— Directions —
Retype all the records below exactly as they are, with no image carried over.
++++++++++
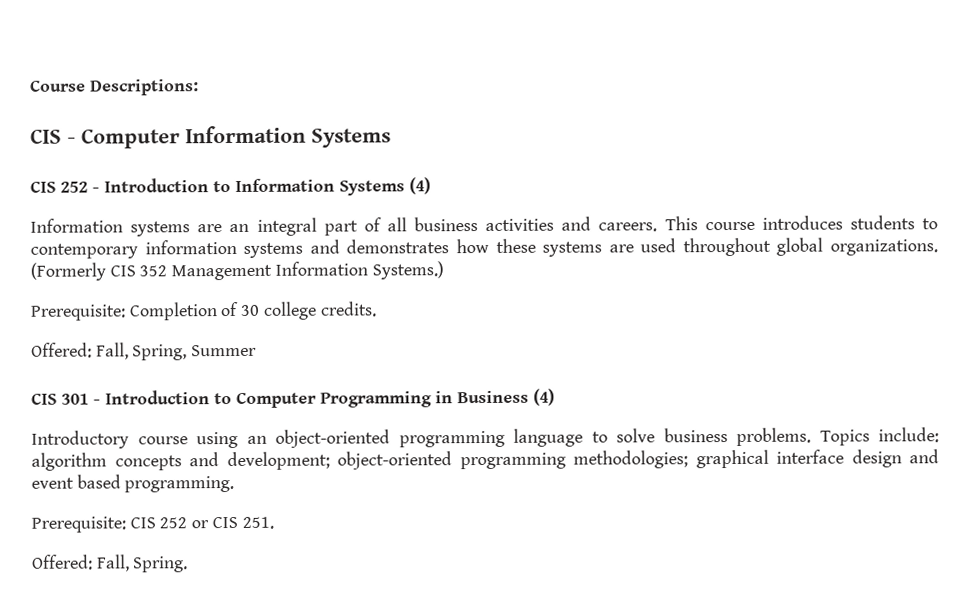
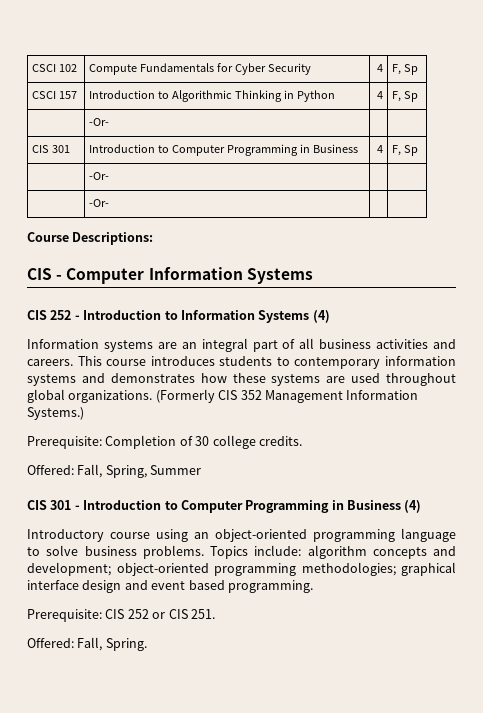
+ CSCI 102 | Compute Fundamentals for Cyber Security | 4 | F, Sp
+ CSCI 157 | Introduction to Algorithmic Thinking in Python | 4 | F, Sp
+ | -Or- | |
+ CIS 301 | Introduction to Computer Programming in Business | 4 | F, Sp
+ | -Or- | |
+ | -Or- | |

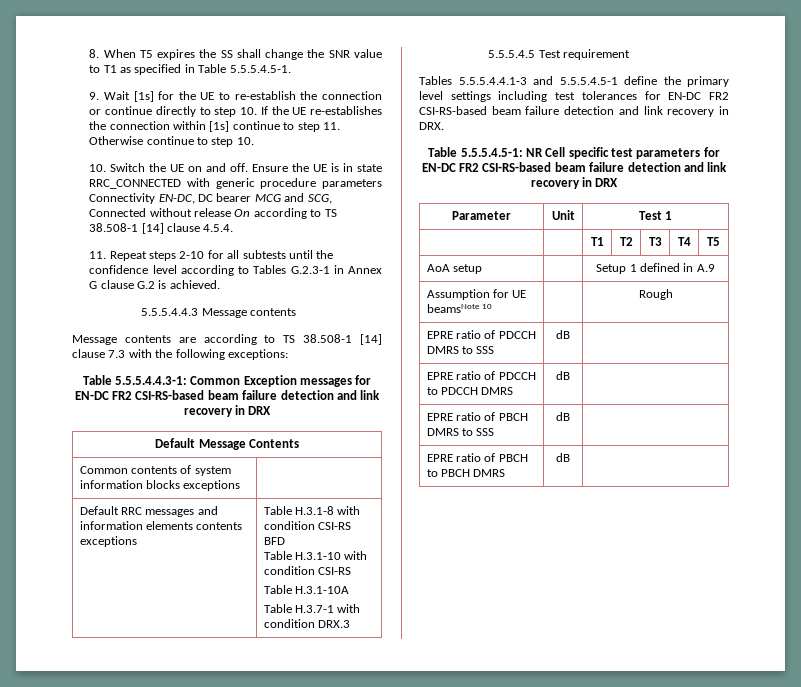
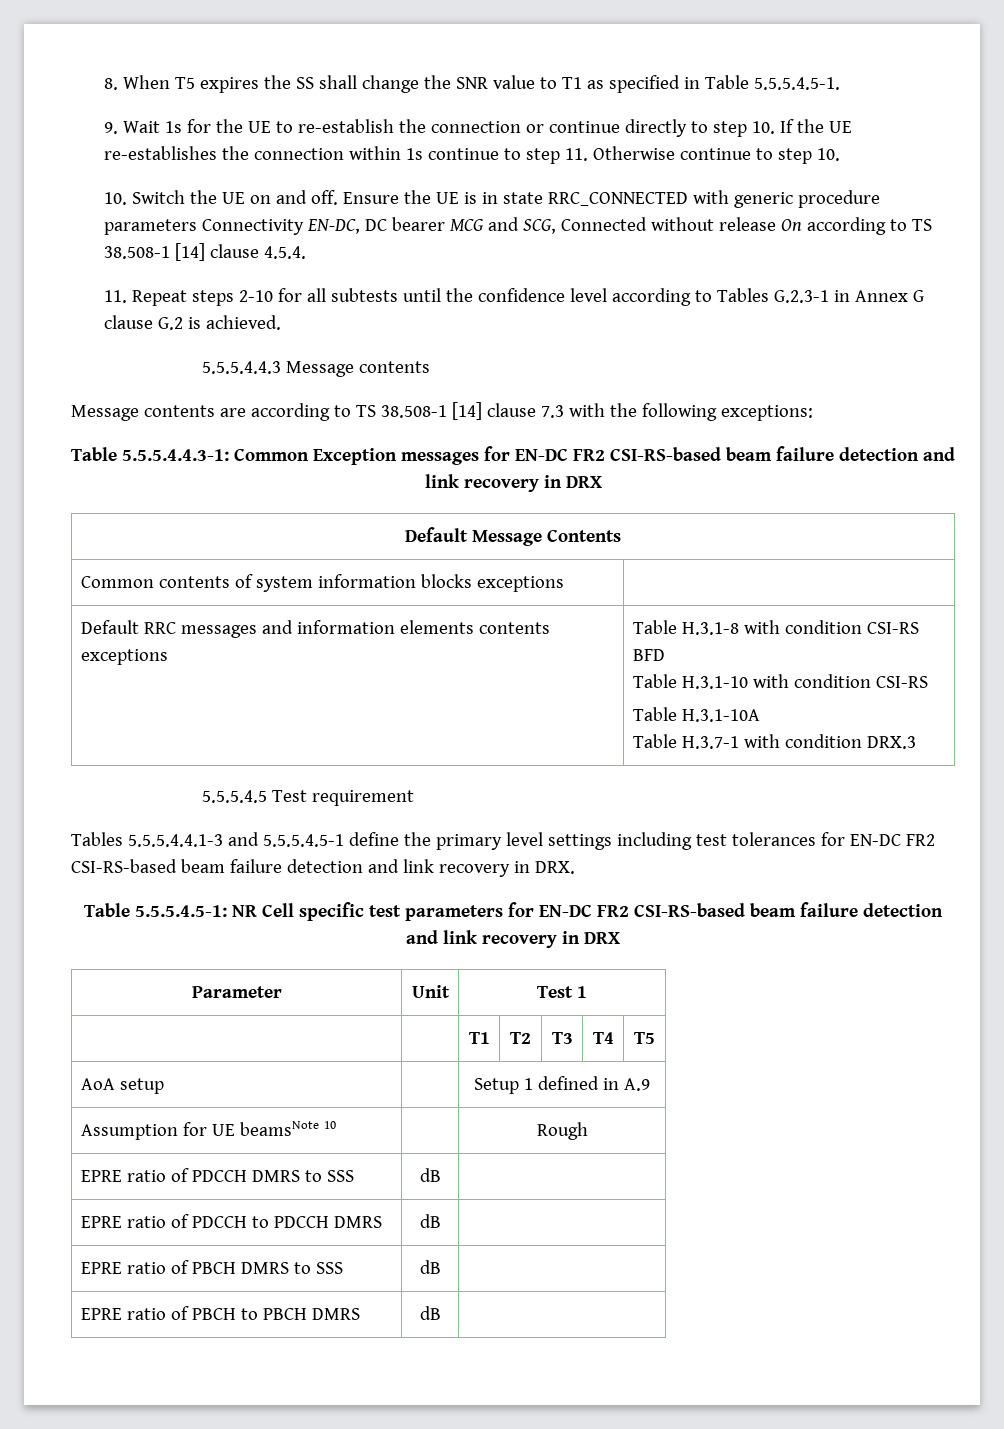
- 9. Wait [1s] for the UE to re-establish the connection or continue directly to step 10. If the UE re-establishes the connection within [1s] continue to step 11. Otherwise continue to step 10.
+ 9. Wait 1s for the UE to re-establish the connection or continue directly to step 10. If the UE re-establishes the connection within 1s continue to step 11. Otherwise continue to step 10.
++++++++++
— Exercise result —
+ CSCI 102 | Compute Fundamentals for Cyber Security | 4 | F, Sp
+ CSCI 157 | Introduction to Algorithmic Thinking in Python | 4 | F, Sp
+ | -Or- | |
+ CIS 301 | Introduction to Computer Programming in Business | 4 | F, Sp
+ | -Or- | |
+ | -Or- | |

- 9. Wait [1s] for the UE to re-establish the connection or continue directly to step 10. If the UE re-establishes the connection within [1s] continue to step 11. Otherwise continue to step 10.
+ 9. Wait 1s for the UE to re-establish the connection or continue directly to step 10. If the UE re-establishes the connection within 1s continue to step 11. Otherwise continue to step 10.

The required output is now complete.